--- Exercise ---
What you give back must match the data character for character.

Records from a collection
=== Section Start ===
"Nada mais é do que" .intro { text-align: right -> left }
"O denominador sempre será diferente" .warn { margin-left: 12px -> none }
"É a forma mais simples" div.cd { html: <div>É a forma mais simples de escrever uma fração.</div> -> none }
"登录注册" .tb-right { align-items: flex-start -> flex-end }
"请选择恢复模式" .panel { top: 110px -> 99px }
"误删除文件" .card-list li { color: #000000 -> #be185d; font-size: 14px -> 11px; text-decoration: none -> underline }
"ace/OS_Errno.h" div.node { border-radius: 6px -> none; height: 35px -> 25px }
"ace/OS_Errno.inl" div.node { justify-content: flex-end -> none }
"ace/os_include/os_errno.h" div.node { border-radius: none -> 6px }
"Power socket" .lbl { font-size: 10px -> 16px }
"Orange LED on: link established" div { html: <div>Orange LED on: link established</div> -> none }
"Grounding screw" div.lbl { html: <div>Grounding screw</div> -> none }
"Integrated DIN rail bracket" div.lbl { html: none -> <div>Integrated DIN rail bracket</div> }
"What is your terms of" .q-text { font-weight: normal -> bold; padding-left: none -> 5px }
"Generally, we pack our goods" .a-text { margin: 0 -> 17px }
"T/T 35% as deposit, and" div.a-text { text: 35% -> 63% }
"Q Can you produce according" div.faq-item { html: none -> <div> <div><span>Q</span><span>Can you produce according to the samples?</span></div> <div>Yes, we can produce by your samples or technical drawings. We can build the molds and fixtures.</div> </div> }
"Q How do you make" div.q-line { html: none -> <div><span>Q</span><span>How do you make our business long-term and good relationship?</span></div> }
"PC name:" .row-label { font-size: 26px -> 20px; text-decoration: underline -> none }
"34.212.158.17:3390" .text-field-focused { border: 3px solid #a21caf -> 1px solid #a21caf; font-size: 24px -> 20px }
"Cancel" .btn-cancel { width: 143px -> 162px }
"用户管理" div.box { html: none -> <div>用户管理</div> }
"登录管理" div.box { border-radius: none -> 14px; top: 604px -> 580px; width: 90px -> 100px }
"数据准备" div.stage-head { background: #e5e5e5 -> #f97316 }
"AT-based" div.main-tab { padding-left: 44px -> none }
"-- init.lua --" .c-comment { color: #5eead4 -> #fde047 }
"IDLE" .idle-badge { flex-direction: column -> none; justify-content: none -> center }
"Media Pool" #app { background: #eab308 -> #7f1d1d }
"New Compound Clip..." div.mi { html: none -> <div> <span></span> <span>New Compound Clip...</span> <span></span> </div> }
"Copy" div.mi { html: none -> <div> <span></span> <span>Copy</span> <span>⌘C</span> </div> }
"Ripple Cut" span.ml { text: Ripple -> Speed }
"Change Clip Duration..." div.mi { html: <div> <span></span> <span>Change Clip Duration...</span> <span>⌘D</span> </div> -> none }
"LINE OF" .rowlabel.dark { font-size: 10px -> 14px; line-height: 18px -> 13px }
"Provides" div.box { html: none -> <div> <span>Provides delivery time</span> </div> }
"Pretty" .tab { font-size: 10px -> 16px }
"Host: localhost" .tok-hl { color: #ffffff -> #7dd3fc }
=== Section End ===
--- Expected output ---
"Nada mais é do que" .intro { text-align: right -> left }
"O denominador sempre será diferente" .warn { margin-left: 12px -> none }
"É a forma mais simples" div.cd { html: <div>É a forma mais simples de escrever uma fração.</div> -> none }
"登录注册" .tb-right { align-items: flex-start -> flex-end }
"请选择恢复模式" .panel { top: 110px -> 99px }
"误删除文件" .card-list li { color: #000000 -> #be185d; font-size: 14px -> 11px; text-decoration: none -> underline }
"ace/OS_Errno.h" div.node { border-radius: 6px -> none; height: 35px -> 25px }
"ace/OS_Errno.inl" div.node { justify-content: flex-end -> none }
"ace/os_include/os_errno.h" div.node { border-radius: none -> 6px }
"Power socket" .lbl { font-size: 10px -> 16px }
"Orange LED on: link established" div { html: <div>Orange LED on: link established</div> -> none }
"Grounding screw" div.lbl { html: <div>Grounding screw</div> -> none }
"Integrated DIN rail bracket" div.lbl { html: none -> <div>Integrated DIN rail bracket</div> }
"What is your terms of" .q-text { font-weight: normal -> bold; padding-left: none -> 5px }
"Generally, we pack our goods" .a-text { margin: 0 -> 17px }
"T/T 35% as deposit, and" div.a-text { text: 35% -> 63% }
"Q Can you produce according" div.faq-item { html: none -> <div> <div><span>Q</span><span>Can you produce according to the samples?</span></div> <div>Yes, we can produce by your samples or technical drawings. We can build the molds and fixtures.</div> </div> }
"Q How do you make" div.q-line { html: none -> <div><span>Q</span><span>How do you make our business long-term and good relationship?</span></div> }
"PC name:" .row-label { font-size: 26px -> 20px; text-decoration: underline -> none }
"34.212.158.17:3390" .text-field-focused { border: 3px solid #a21caf -> 1px solid #a21caf; font-size: 24px -> 20px }
"Cancel" .btn-cancel { width: 143px -> 162px }
"用户管理" div.box { html: none -> <div>用户管理</div> }
"登录管理" div.box { border-radius: none -> 14px; top: 604px -> 580px; width: 90px -> 100px }
"数据准备" div.stage-head { background: #e5e5e5 -> #f97316 }
"AT-based" div.main-tab { padding-left: 44px -> none }
"-- init.lua --" .c-comment { color: #5eead4 -> #fde047 }
"IDLE" .idle-badge { flex-direction: column -> none; justify-content: none -> center }
"Media Pool" #app { background: #eab308 -> #7f1d1d }
"New Compound Clip..." div.mi { html: none -> <div> <span></span> <span>New Compound Clip...</span> <span></span> </div> }
"Copy" div.mi { html: none -> <div> <span></span> <span>Copy</span> <span>⌘C</span> </div> }
"Ripple Cut" span.ml { text: Ripple -> Speed }
"Change Clip Duration..." div.mi { html: <div> <span></span> <span>Change Clip Duration...</span> <span>⌘D</span> </div> -> none }
"LINE OF" .rowlabel.dark { font-size: 10px -> 14px; line-height: 18px -> 13px }
"Provides" div.box { html: none -> <div> <span>Provides delivery time</span> </div> }
"Pretty" .tab { font-size: 10px -> 16px }
"Host: localhost" .tok-hl { color: #ffffff -> #7dd3fc }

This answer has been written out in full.